DF: I worried about going too normal. Once those fantasy sequences started happening, I thought, 'this is really exciting, this is really amazing, let's make a whole film like this!' But you've got to have a balance. And then you have a sequence which is fantasy and music together but in a very pedestrian or suburban setting. I just wanted to keep a connective tissue between them.
Q: How did you come up with that sequence spotlighting 'Saturday Night's Alright for Fighting' which felt like a 1940s musical number?
DF: It said in the script that Reggie is running down the street and people are fighting when they sing and dance. That's what I had to go on. I also wanted it to be about a young man breaking free from the bonds of his parents and family life and seeing the outside world. [It's a] colorful and imaginative world full of cultural and musical influences. So the fairgrounds seemed like a good place to do that. It's full of lights and color and magic. That gave me a backdrop to work with these interesting and diverse people that caused Elton to see it's a wide world [out there]. You can't deny the energy [to] something like 'On the Town' when you've got [Gene] Kelly and [Frank] Sinatra doing literally one of the first on-location musicals where they hit New York and they're bouncing around. The excitement of that is something I've always loved so I tried to create this continuous storytelling that's about him coming of age.
Q: In your collaboration with Taron Egerton, you have to be in simpatico to make this movie to work. What was your first meeting like?
DF: He and I first worked together on 'Eddie the Eagle,' which was a really good collaborative experience. Great actors search for truth in the moment and Taron and I talked about that a lot on 'Eddie.' So when 'Rocketman' came along, [producer] Matt Vaughn called me and said 'Taron as Elton.' I already knew from that sentence alone that there was something exciting about that. Taron fell into the groove on that. We just hit the ground running because we knew each other and wanted to work together. I knew he had this incredible [timbre] to his voice. There was work to do on that because he said he was more of a ballad singer and I had to nudge him towards more this rock kind of vocalization. Elton set the ball running. He said 'don't do an imitation of me, do your take on my songs.'
He was very clear about that with the songs and said, 'Do what you got to do.' We were doing a musical set to Elton John's music but, in theory, it could be about anybody. It's about Elton and his journey but I'd like to think there's a universality to the story that means it's not specific to Elton and that's why it's not a biopic. It's Elton's recollections and memories of how he felt at the time and what that song meant to him. 'I Want Love' wasn't written until [much later (2001)] but I used it in a scene set in 1956 because it fit the story.
Q: What about the first meeting between you, Taron, and Elton?
DF: The first time I was in a room with Taron and Elton at the same time was during the rehearsal period. We had been in rehearsal for about six or eight weeks and Elton came along to hear the opening number. So when he came in, there was this incredible buzz and excitement for everyone involved. We were getting absorbed in all things Elton. He had no idea we were getting obsessed with him. Where did he grow up? What toys did he have? What kind of piano did he have? Where did he go to school? Who were his neighbors? Every department had to do that. And he was just saying, 'Oh yeah, I remember that.'
There was a bit of childish excitement on Elton's first day with us. The next time I really remember being in a room with him was at Cannes. Everything happened so fast. I was crying, he was crying, Taron was crying. My wife was just shaking her head in dismay. Elton generously let us go do it, and we're not always free to do things the way we want or need. He understood that it had to become its own thing and it needed the freedom it had. You need the freedom to go to darker places and not worry [about] what would Elton think. He was actually fine with it, he said, 'It's a masterpiece, I love it!' You can't get better than that.

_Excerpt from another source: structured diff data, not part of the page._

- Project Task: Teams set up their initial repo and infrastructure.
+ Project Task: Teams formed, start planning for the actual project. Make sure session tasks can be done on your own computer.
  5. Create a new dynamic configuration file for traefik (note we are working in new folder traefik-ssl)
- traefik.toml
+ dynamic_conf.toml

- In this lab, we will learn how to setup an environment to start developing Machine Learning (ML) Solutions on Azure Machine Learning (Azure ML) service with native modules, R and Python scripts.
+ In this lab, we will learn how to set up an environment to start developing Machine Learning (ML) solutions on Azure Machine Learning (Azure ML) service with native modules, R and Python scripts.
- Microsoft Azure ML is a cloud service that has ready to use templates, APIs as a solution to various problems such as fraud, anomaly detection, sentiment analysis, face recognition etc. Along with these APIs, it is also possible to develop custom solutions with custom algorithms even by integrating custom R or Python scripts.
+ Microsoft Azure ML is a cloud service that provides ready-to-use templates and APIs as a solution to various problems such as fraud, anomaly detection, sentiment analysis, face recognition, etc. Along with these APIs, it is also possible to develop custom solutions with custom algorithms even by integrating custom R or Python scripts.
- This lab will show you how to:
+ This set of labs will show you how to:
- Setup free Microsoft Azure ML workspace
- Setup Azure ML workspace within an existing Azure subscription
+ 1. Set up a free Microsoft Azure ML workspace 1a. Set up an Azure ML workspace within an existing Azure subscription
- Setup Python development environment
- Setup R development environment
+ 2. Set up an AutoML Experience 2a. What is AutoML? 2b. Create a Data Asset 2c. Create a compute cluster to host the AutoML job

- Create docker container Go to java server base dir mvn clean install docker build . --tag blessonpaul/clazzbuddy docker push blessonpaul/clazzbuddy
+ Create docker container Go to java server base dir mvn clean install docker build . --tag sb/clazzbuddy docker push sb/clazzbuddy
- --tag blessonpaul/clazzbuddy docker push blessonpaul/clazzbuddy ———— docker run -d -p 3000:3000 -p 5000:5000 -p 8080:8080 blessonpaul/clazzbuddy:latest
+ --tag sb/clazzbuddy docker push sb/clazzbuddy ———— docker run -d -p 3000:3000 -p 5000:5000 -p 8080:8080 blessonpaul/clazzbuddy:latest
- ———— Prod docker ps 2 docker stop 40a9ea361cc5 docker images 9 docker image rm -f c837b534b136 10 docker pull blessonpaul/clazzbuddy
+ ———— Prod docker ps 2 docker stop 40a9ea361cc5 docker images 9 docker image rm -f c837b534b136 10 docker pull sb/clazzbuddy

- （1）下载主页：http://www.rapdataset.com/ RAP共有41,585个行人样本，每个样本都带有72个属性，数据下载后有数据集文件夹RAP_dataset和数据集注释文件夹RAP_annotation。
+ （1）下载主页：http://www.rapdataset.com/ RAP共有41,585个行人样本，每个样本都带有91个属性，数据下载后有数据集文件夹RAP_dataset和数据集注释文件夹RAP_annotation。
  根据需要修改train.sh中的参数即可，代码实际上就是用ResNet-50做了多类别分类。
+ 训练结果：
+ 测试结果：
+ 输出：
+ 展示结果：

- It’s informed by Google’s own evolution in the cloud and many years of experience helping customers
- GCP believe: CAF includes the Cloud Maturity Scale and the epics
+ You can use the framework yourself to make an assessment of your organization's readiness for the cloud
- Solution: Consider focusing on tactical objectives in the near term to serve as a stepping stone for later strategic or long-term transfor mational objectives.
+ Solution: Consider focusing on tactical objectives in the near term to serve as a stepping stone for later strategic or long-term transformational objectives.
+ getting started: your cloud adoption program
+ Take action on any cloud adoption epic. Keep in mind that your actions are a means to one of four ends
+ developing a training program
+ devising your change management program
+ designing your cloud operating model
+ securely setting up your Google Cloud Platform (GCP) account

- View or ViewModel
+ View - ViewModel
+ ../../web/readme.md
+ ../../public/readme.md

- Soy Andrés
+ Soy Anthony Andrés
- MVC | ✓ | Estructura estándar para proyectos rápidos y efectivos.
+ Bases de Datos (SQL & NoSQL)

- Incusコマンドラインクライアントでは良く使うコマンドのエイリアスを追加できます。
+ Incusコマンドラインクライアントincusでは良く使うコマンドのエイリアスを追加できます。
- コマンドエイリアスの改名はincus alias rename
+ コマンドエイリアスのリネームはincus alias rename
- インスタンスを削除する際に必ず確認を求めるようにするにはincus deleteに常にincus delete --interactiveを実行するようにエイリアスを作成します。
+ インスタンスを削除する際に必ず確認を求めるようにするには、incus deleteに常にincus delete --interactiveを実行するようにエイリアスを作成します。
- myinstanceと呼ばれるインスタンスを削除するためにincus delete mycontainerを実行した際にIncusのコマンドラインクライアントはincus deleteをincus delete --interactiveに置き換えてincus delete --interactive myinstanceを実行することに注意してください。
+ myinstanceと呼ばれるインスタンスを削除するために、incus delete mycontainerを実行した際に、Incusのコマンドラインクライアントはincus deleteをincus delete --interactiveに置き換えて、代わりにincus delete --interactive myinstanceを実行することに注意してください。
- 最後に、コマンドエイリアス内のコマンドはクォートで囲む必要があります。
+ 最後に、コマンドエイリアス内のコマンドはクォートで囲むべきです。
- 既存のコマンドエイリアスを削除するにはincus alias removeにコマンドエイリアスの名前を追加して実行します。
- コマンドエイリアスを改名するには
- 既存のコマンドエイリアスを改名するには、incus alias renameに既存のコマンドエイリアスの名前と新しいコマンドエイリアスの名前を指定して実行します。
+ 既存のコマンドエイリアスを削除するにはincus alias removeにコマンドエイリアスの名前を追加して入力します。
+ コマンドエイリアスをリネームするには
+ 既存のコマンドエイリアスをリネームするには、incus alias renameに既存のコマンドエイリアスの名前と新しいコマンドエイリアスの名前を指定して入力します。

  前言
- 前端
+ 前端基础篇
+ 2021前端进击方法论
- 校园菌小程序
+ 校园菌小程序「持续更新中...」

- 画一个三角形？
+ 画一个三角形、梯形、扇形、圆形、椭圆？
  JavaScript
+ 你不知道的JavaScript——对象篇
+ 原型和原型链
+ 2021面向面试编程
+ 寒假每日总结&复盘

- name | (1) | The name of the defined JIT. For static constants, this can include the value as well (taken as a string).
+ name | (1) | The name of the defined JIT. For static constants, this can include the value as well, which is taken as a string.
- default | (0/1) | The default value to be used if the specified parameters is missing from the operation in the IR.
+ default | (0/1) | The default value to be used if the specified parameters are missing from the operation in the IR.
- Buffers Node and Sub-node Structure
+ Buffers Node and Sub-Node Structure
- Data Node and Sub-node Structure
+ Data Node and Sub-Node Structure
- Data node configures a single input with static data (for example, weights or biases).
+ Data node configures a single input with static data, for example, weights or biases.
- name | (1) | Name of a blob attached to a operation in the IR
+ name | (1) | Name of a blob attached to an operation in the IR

Q: Elton lived through this period, you were younger, and Taron wasn't alive. How did your memories fuse with Elton's and transfer to Taron?
DF: It's about giving things historical context, helping Taron understand things that today we take as a given. What life might be like if you scrapped those things. There's a fantastic documentary from 1971 when Elton first got back from America and he's in his flat sitting by the piano talking about how they write songs. 'Yeah, Bernie gave me these lyrics for this thing he's called 'Tiny Dancer.'' Elton goes to the piano and reads the first lines and plans how it's going to be and says he wants to do it as a ballad. It's basically 1971 footage of Elton John writing 'Tiny Dancer.' It's an incredible moment. That's what I try to capture when Elton writes 'Your Song.' He's in his dressing gown and complaining that there's egg on a piece of paper, but then writes one of the greatest pop standards of all time.
It's about giving talent context. You can look at the material, but even if you talk about Elton's mom, for example she wanted to leave Elton's father and be an independent woman in 1958, but she couldn't get a mortgage, couldn't have a credit card, things that we take for granted. iIn that kind of scenario, how does that impact you as a person if you're a woman trying to get out of a loveless marriage? That gives you some historical context for why people were the way they were in that period. It's part of mining the historical realities. Being gay in the UK at that time¦ It was de-criminalized in 1969, that's only 50 years ago. You have to get into the mindset of being a criminal for nothing more than how you feel. It's not like, 'Oh no, there are no mobile phones then.' It's something more meaningful that you can have a discussion about.
Q: Was this ever conceptualized as a play? how you think about it; ow would it change it?
DF: I think that would be amazing if it could be re-imagined as something as glorious as a Broadway show. That would be extremely exciting. Who wouldn't want to see that? But it wasn't conceived for that. I conceived it for the screen, it's very much a big palette. I know I can get on a crane and go really high to show 50 dancers jumping around a fairground. I like to use the cinematic elements. It would need to be re-conceived.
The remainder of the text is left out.